A recently-introduced bill in Missouri, which would prohibit residents from obtaining an out-of-state abortion, shows just how quickly this distinction is crumbling. The bill would allow people to file lawsuits against out-of state providers, including people with as minor a role in the process as booking the appointment. This is the same basic game plan as Texas’s SB8, which offloads enforcement to private citizens to insulate the state from pre-enforcement lawsuits. This new bill goes a step further, though, by trying to enforce a state law outside the state of Missouri, which is a thing that generally cannot happen.
If your main interest is in controlling pregnant people’s bodies, the inconveniences of federalism just kind of fall by the wayside.
There isn’t much daylight between Dannenfelser’s rhetoric and Missouri’s bill, which puts the lie to the notion that Missouri is only interested in regulating abortion within its borders. “If your neighboring state doesn’t have pro-life protections, it minimizes the ability to protect the unborn in your state,” explained state Rep. Mary Elizabeth Coleman, the bill’s Republican sponsor. Well, yes. That’s how federalism works. You don’t get to tell people what to do when they’re outside your borders. You especially don’t get to tell clinic workers in Illinois that a random private citizen can sue them for helping a Missouri resident have an abortion in Illinois. But if your main interest is in controlling pregnant people’s bodies, the inconveniences of federalism just kind of fall by the wayside.
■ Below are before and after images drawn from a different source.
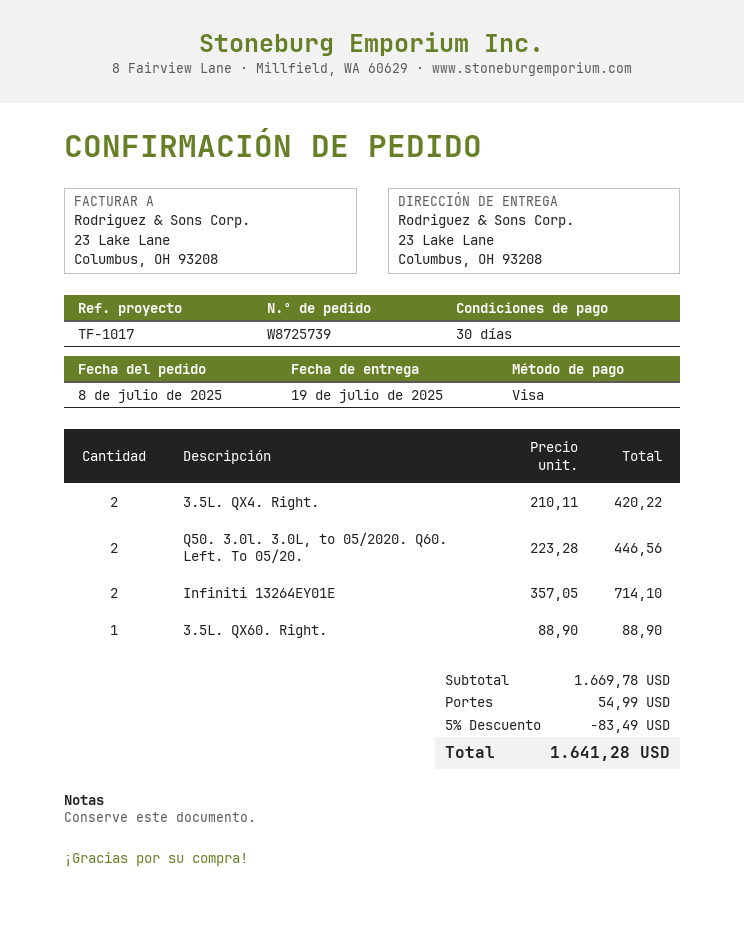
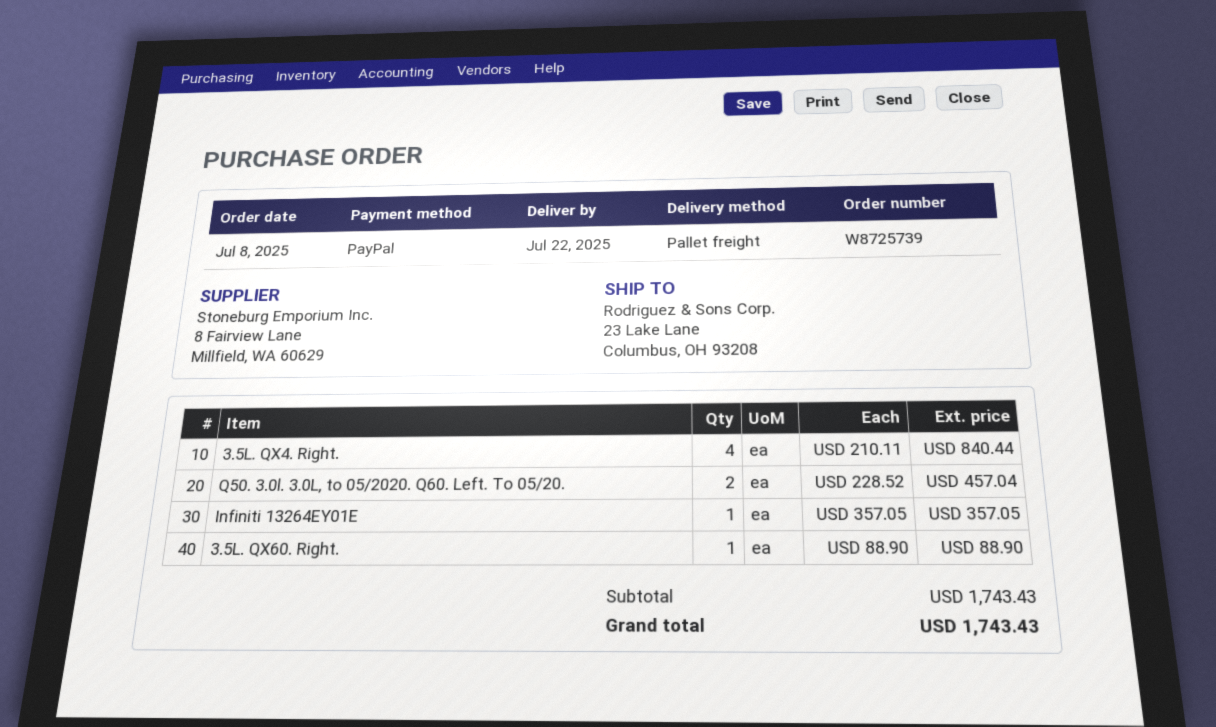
delivery date: 2025-07-19 -> 2025-07-22
payment method: Visa -> PayPal
3.5L. QX4. Right.: 2 x 210.11 = 420.22 -> 4 x 210.11 = 840.44
Q50. 3.0l. 3.0L, to 05/2020. Q60. Left. To 05/20.: 2 x 223.28 = 446.56 -> 2 x 228.52 = 457.04
Infiniti 13264EY01E: 2 x 357.05 = 714.10 -> 1 x 357.05 = 357.05
subtotal: 1669.78 -> 1743.43
discount: 5% = 83.49 -> none
shipping: 54.99 -> none
total: 1641.28 -> 1743.43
Before today’s hyper-conservative Supreme Court, it would be easy to laugh off Missouri’s bill as farcical posturing. There’s a long line of Supreme Court cases reiterating that a state can’t tell another state what to do, culminating in the delightful Healy v. Beer Institute, which held that Connecticut could not pass a law requiring its neighbors in New York to sell beer at a price no lower than Connecticut prices. The right to travel is critical to America’s civil rights laws, as the Supreme Court held in a landmark 1964 ruling that hotels in segregated states couldn’t refuse to host Black travelers from out-of-state. But now? We’re likely to see Sam Alito—with a concurrence from Clarence Thomas, natch—write a decision about how none of these rights apply when abortion is concerned, because of whatever reasons Sam Alito feels like that day.
As Elie Mystal pointed out in The Nation, Missouri’s law is a distressing echo of one of America’s most shameful legacies: the Fugitive Slave Act, which required people who lived in states that didn’t enslave people to return slaves to states that did. You can draw a depressingly straight line from the language of the 1850 version of the act, which punished who “aid, abet, or assist” in the rescue of enslaved people, to Missouri’s law, which proposes to punish those who “aid or abet, or attempt to aid or abet, an abortion.” If it isn’t one group of people reactionaries want to control, it’s another.
If this were truly a “state issue”—if conservatives were true to their asserted legal justifications—there would be no need for a law like Missouri’s. But what drives conservatives now is the fact that they have friendly lower courts and, at the apex of the legal system, the friendliest Supreme Court imaginable. They won with SB8 in Texas. They’re likely to prevail in Dobbs. It doesn’t seem far-fetched that a Court stacked with conservatives grown in a lab to deliver conservative victories will figure out a way to let Missouri dictate the behavior of the rest of the country, too.
Correction: An earlier version of this post misidentified George Tiller as George Tillman.